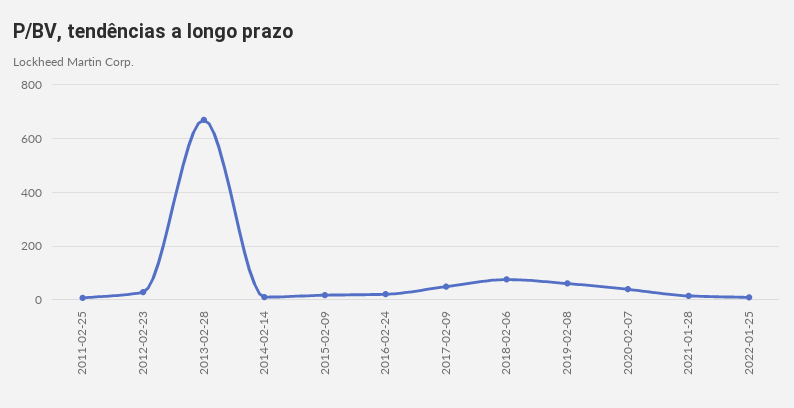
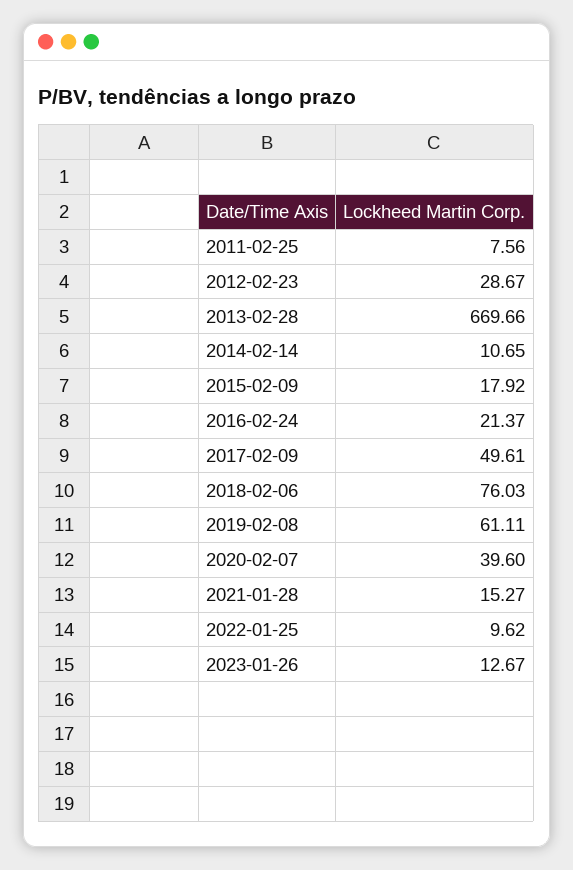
2023-01-26: none -> 12.67

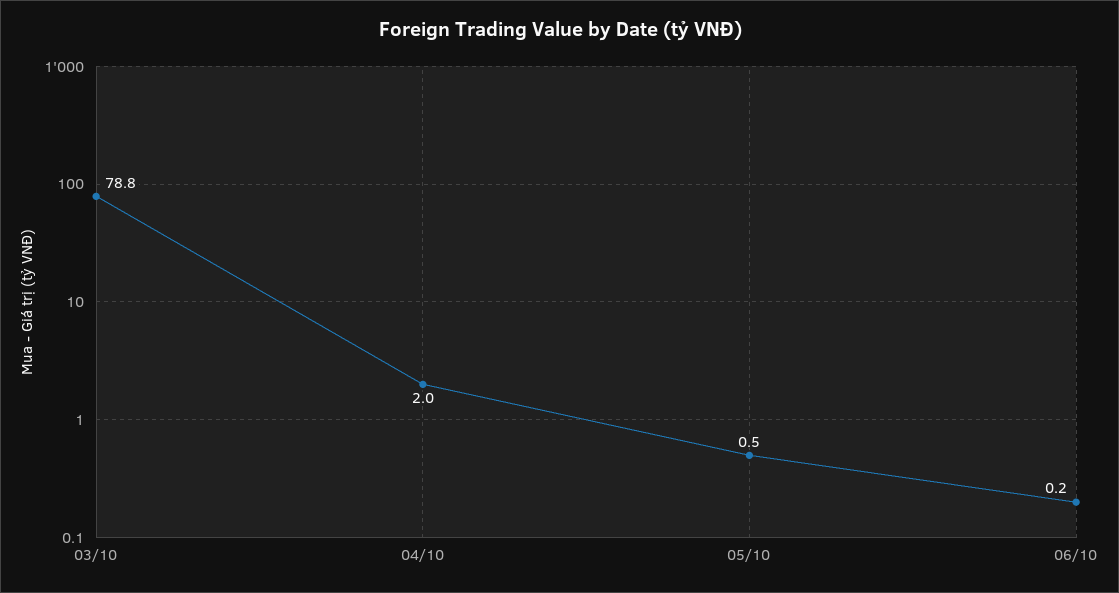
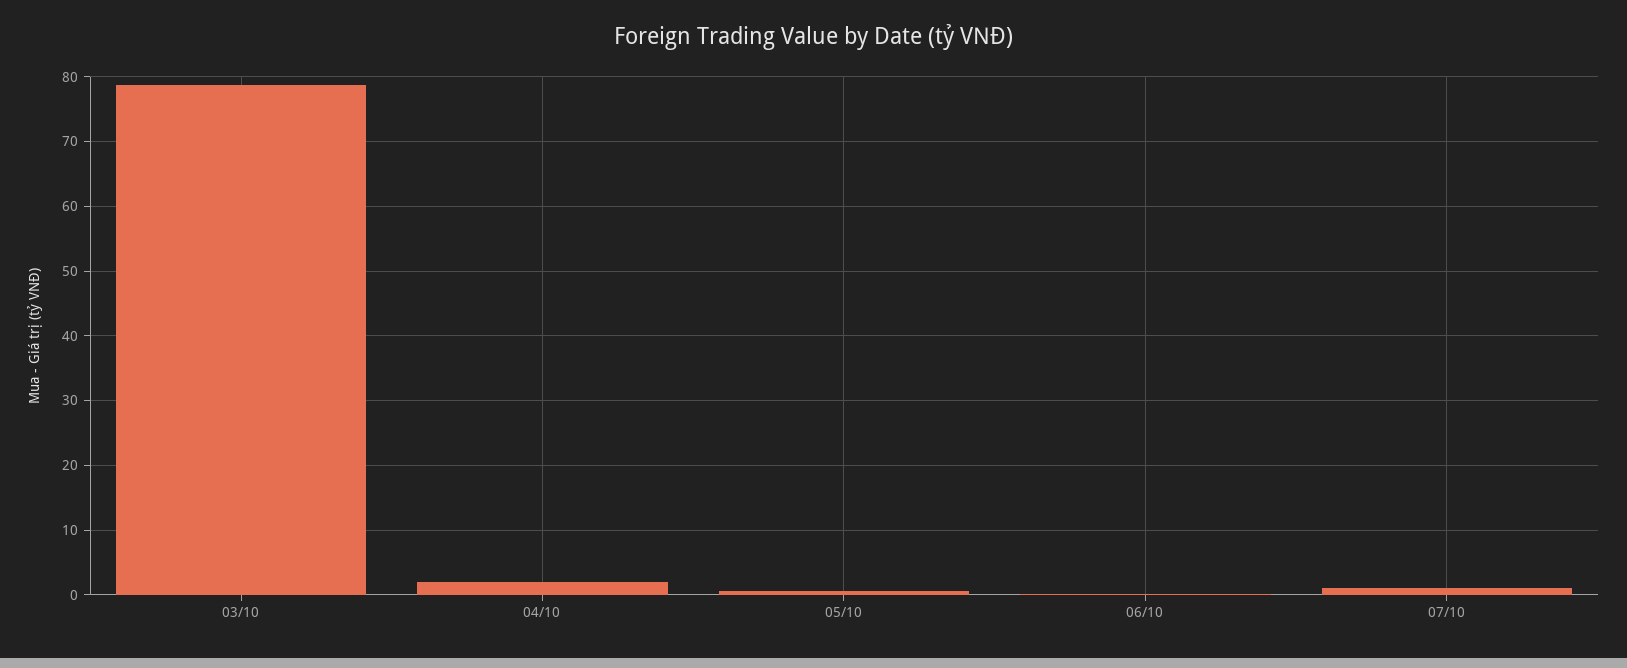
07/10: none -> 1

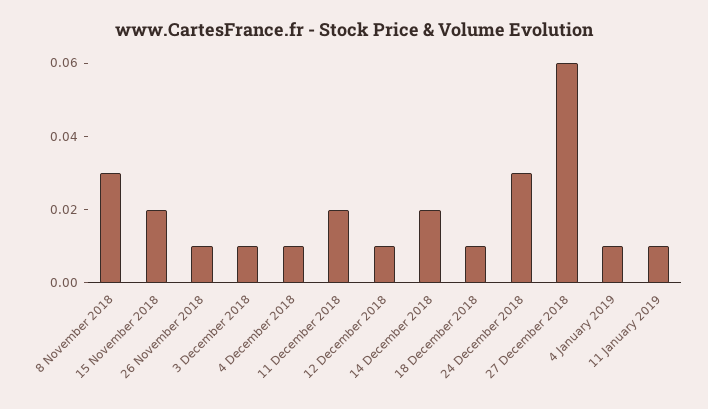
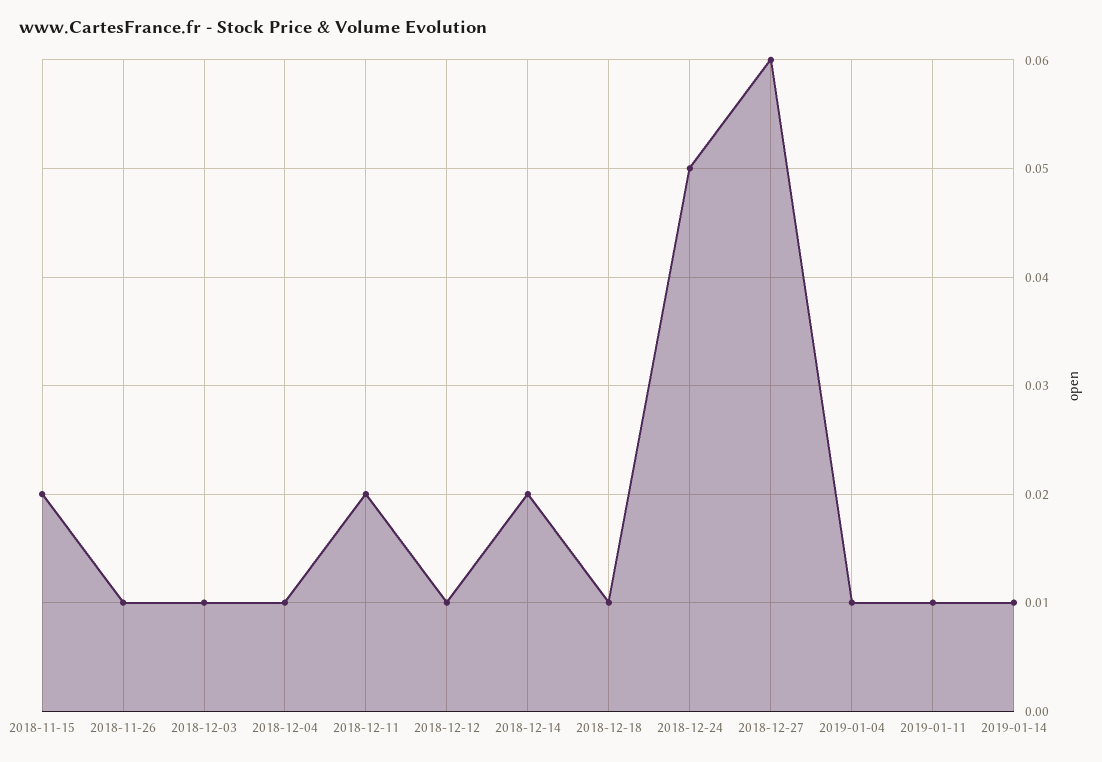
8 November 2018: 0.03 -> none
24 December 2018: 0.03 -> 0.05
2019-01-14: none -> 0.01

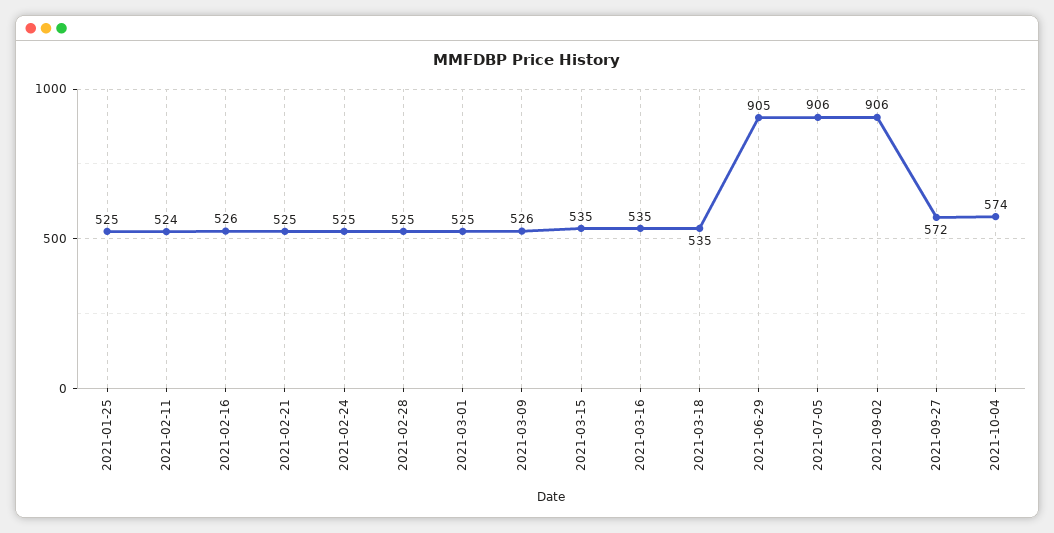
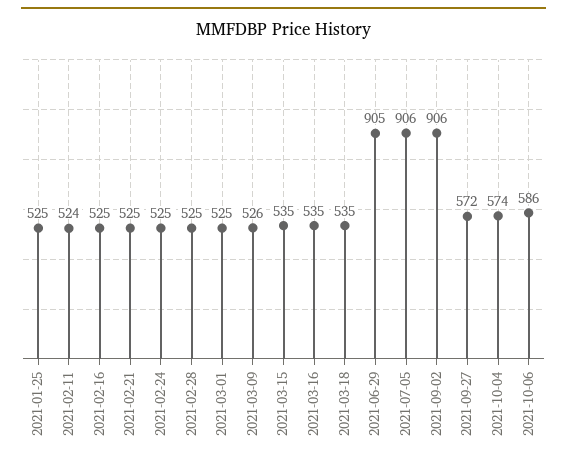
2021-02-16: 526 -> 525
2021-10-06: none -> 586

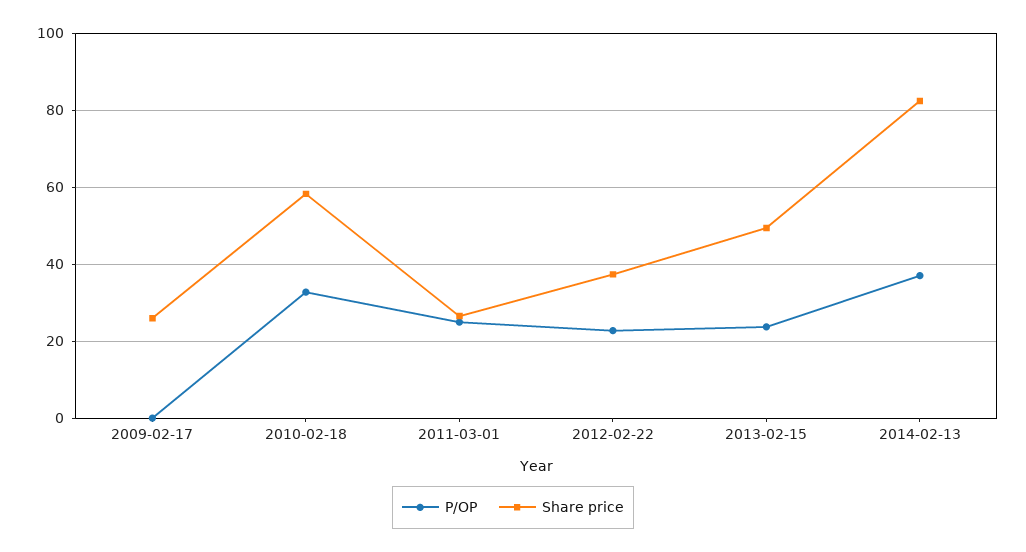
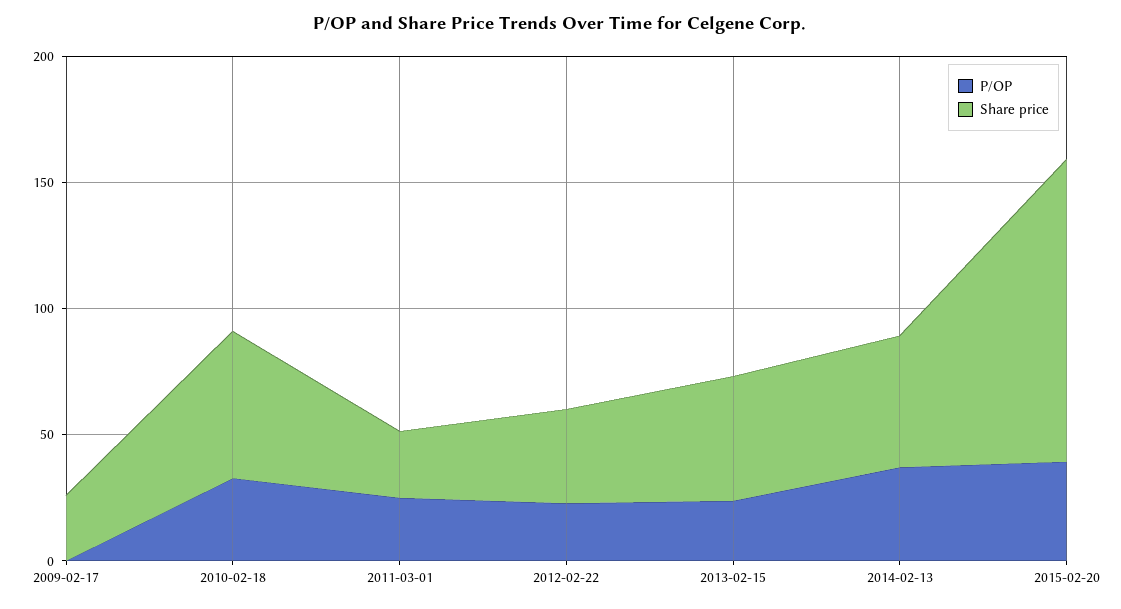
Share price, 2014-02-13: 82 -> 50
P/OP, 2015-02-20: none -> 40
Share price, 2015-02-20: none -> 120

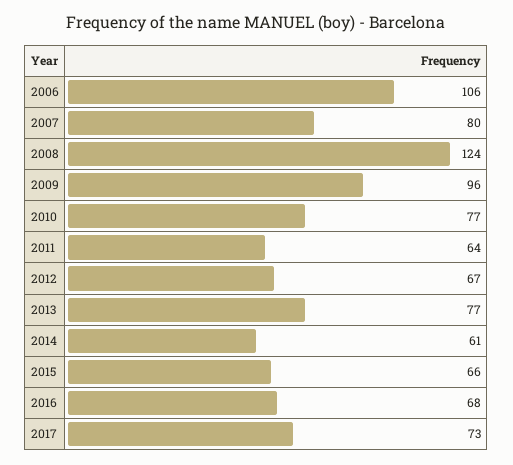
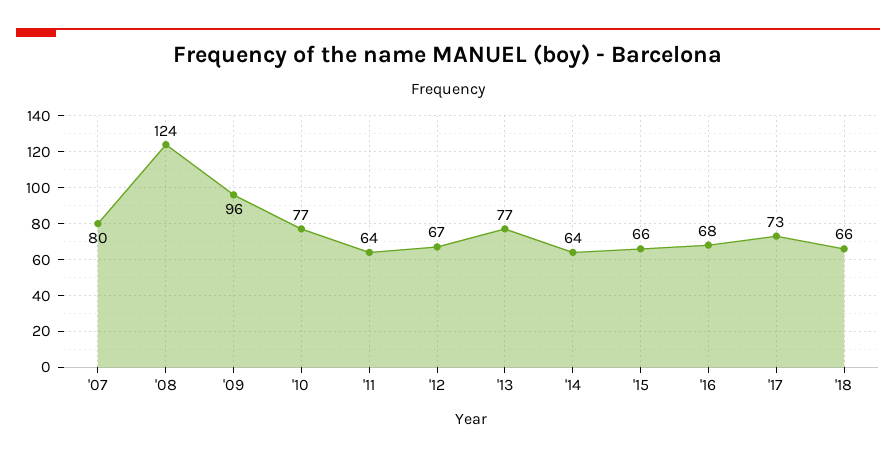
2006: 106 -> none
2014: 61 -> 64
'18: none -> 66

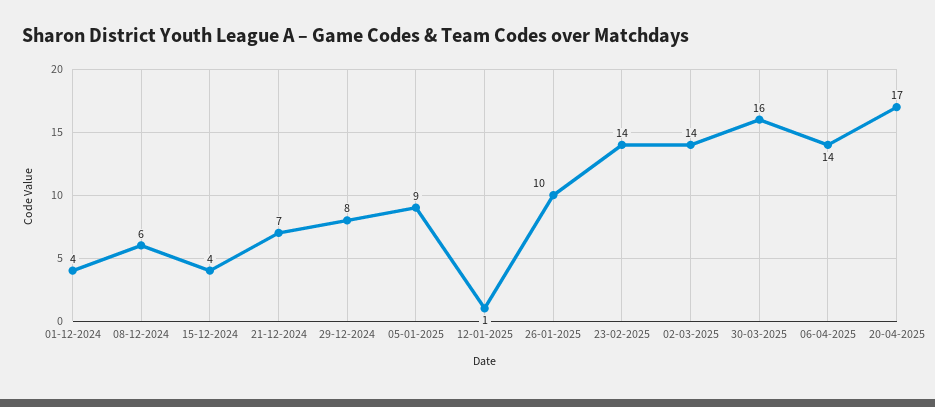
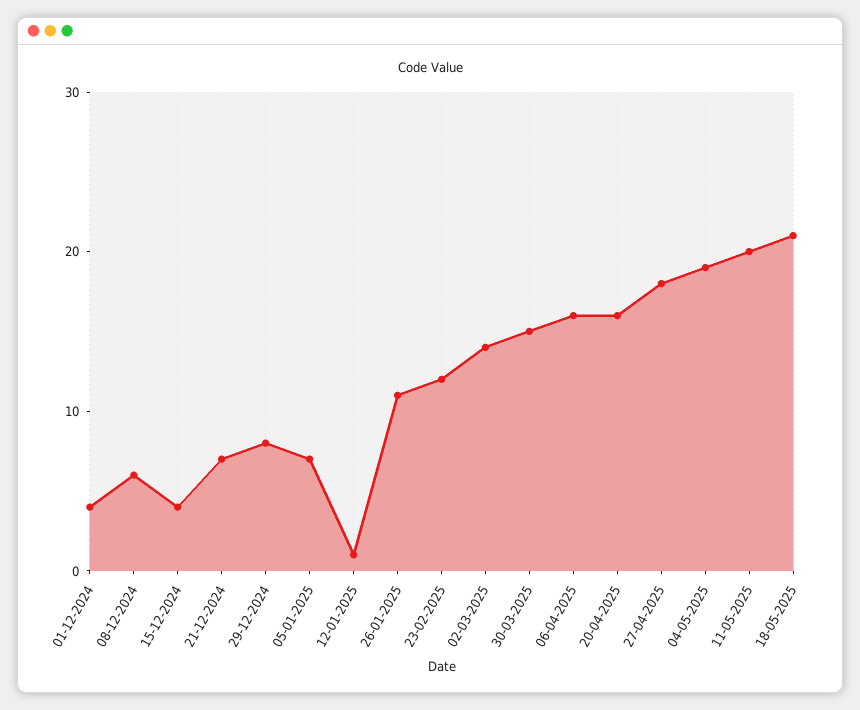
05-01-2025: 9 -> 7
26-01-2025: 10 -> 11
23-02-2025: 14 -> 12
30-03-2025: 16 -> 15
06-04-2025: 14 -> 16
20-04-2025: 17 -> 16
27-04-2025: none -> 18
04-05-2025: none -> 19
11-05-2025: none -> 20
18-05-2025: none -> 21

====================

(Aim of the task):
Give the listing above again word for word, without its pictures.

(Answer area):
2023-01-26: none -> 12.67

07/10: none -> 1

8 November 2018: 0.03 -> none
24 December 2018: 0.03 -> 0.05
2019-01-14: none -> 0.01

2021-02-16: 526 -> 525
2021-10-06: none -> 586

Share price, 2014-02-13: 82 -> 50
P/OP, 2015-02-20: none -> 40
Share price, 2015-02-20: none -> 120

2006: 106 -> none
2014: 61 -> 64
'18: none -> 66

05-01-2025: 9 -> 7
26-01-2025: 10 -> 11
23-02-2025: 14 -> 12
30-03-2025: 16 -> 15
06-04-2025: 14 -> 16
20-04-2025: 17 -> 16
27-04-2025: none -> 18
04-05-2025: none -> 19
11-05-2025: none -> 20
18-05-2025: none -> 21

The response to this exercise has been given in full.